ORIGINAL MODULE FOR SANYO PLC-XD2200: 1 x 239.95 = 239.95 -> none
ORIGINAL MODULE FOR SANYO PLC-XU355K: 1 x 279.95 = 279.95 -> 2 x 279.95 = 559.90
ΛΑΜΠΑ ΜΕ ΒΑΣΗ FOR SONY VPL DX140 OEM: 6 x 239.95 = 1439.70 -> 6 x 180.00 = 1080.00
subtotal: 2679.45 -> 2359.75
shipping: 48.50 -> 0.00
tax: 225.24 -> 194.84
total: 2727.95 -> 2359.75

--- --- ---

** Work instructions **
Find "ΛΑΜΠΑ ΜΕ ΒΑΣΗ" in the records. Copy its line and every line after it, exactly, through the last one.

** Solution **
ΛΑΜΠΑ ΜΕ ΒΑΣΗ FOR SONY VPL DX140 OEM: 6 x 239.95 = 1439.70 -> 6 x 180.00 = 1080.00
subtotal: 2679.45 -> 2359.75
shipping: 48.50 -> 0.00
tax: 225.24 -> 194.84
total: 2727.95 -> 2359.75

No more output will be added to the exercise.